AVAILABLE DATA.
* * * * *
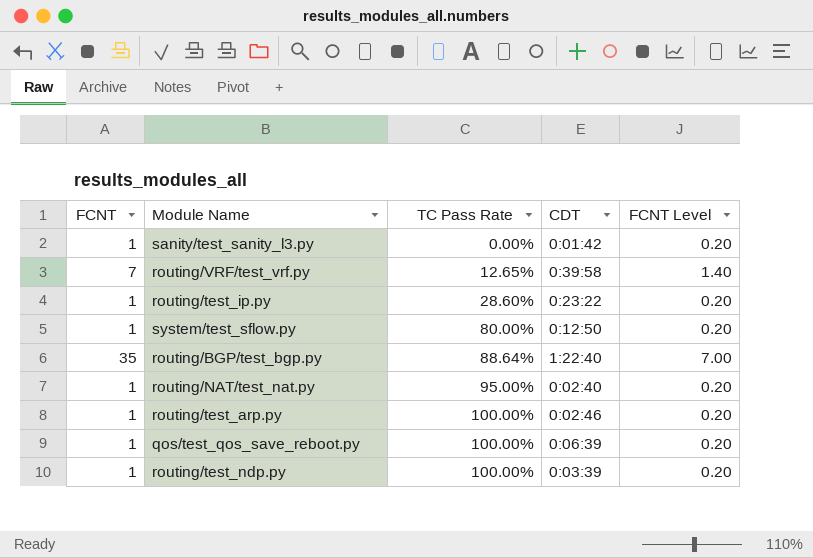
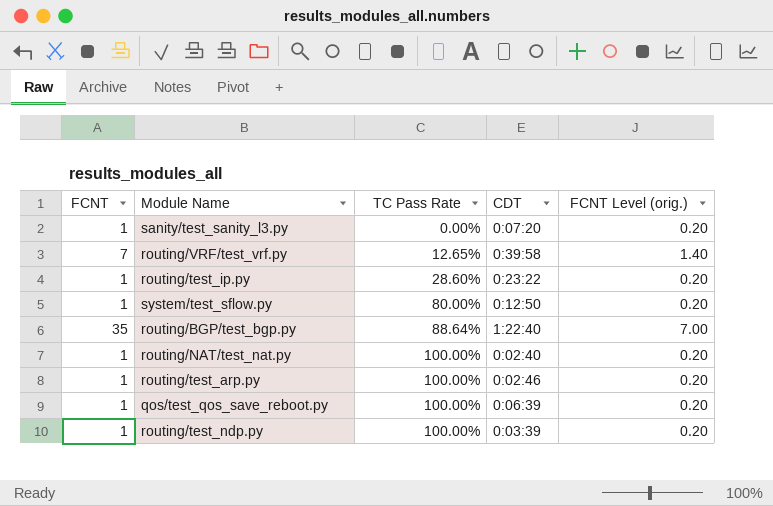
column name: FCNT Level -> FCNT Level (orig.)
sanity/test_sanity_l3.py | CDT: 0:01:42 -> 0:07:20
routing/NAT/test_nat.py | TC Pass Rate: 95.00% -> 100.00%

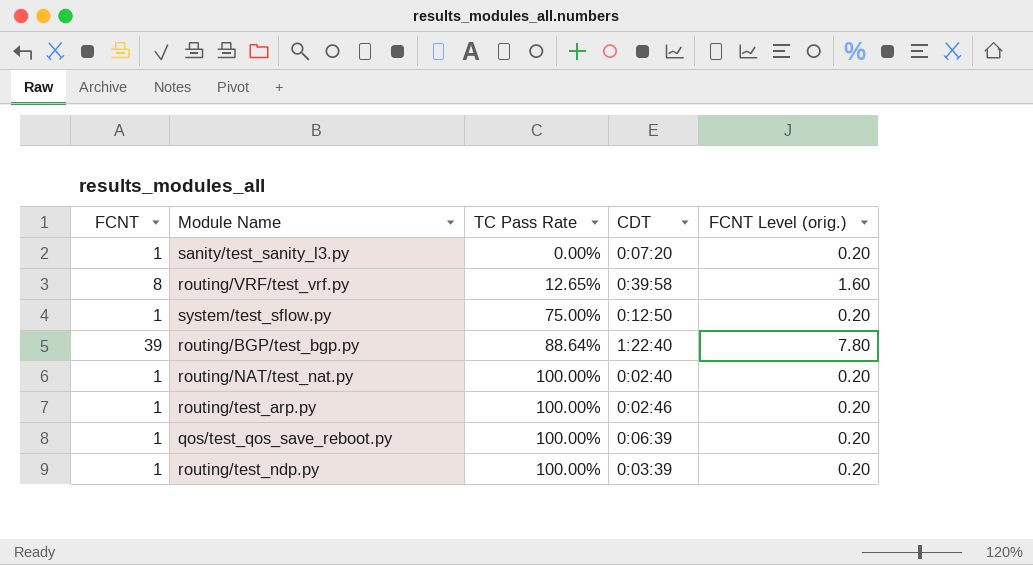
row routing/test_ip.py: 1 | 28.60% | 0:23:22 | 0.20 -> none
routing/VRF/test_vrf.py | FCNT: 7 -> 8
routing/VRF/test_vrf.py | FCNT Level (orig.): 1.40 -> 1.60
system/test_sflow.py | TC Pass Rate: 80.00% -> 75.00%
routing/BGP/test_bgp.py | FCNT: 35 -> 39
routing/BGP/test_bgp.py | FCNT Level (orig.): 7.00 -> 7.80

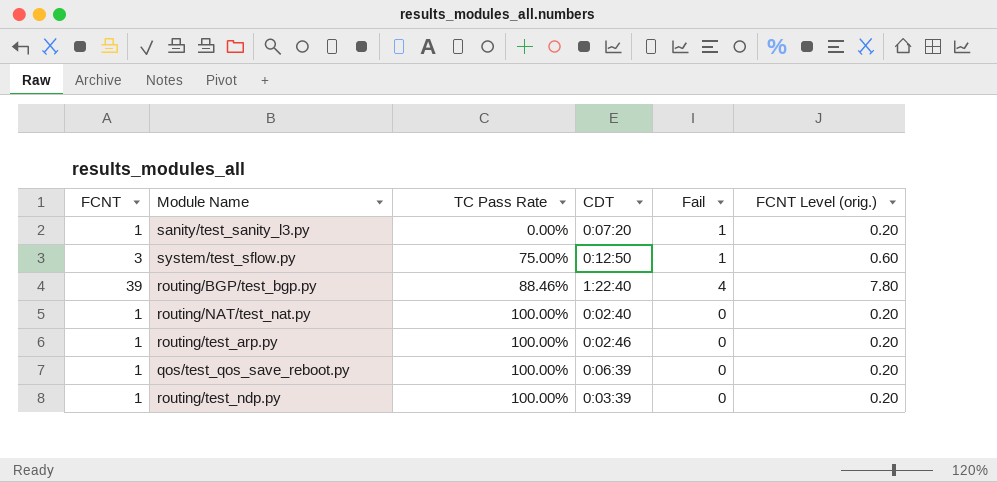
column Fail | position: none -> 5
row routing/VRF/test_vrf.py: 8 | 12.65% | 0:39:58 | 1.60 -> none
system/test_sflow.py | FCNT: 1 -> 3
system/test_sflow.py | FCNT Level (orig.): 0.20 -> 0.60
routing/BGP/test_bgp.py | TC Pass Rate: 88.64% -> 88.46%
* * * * *
AIM OF THE EXERCISE.
Beginning with the line containing "system/test_sflow.py | TC" and ending with the last line of the data, output those lines exactly and nothing more. Omit every picture.

RESPONSE FOR THIS EXERCISE.
system/test_sflow.py | TC Pass Rate: 80.00% -> 75.00%
routing/BGP/test_bgp.py | FCNT: 35 -> 39
routing/BGP/test_bgp.py | FCNT Level (orig.): 7.00 -> 7.80

column Fail | position: none -> 5
row routing/VRF/test_vrf.py: 8 | 12.65% | 0:39:58 | 1.60 -> none
system/test_sflow.py | FCNT: 1 -> 3
system/test_sflow.py | FCNT Level (orig.): 0.20 -> 0.60
routing/BGP/test_bgp.py | TC Pass Rate: 88.64% -> 88.46%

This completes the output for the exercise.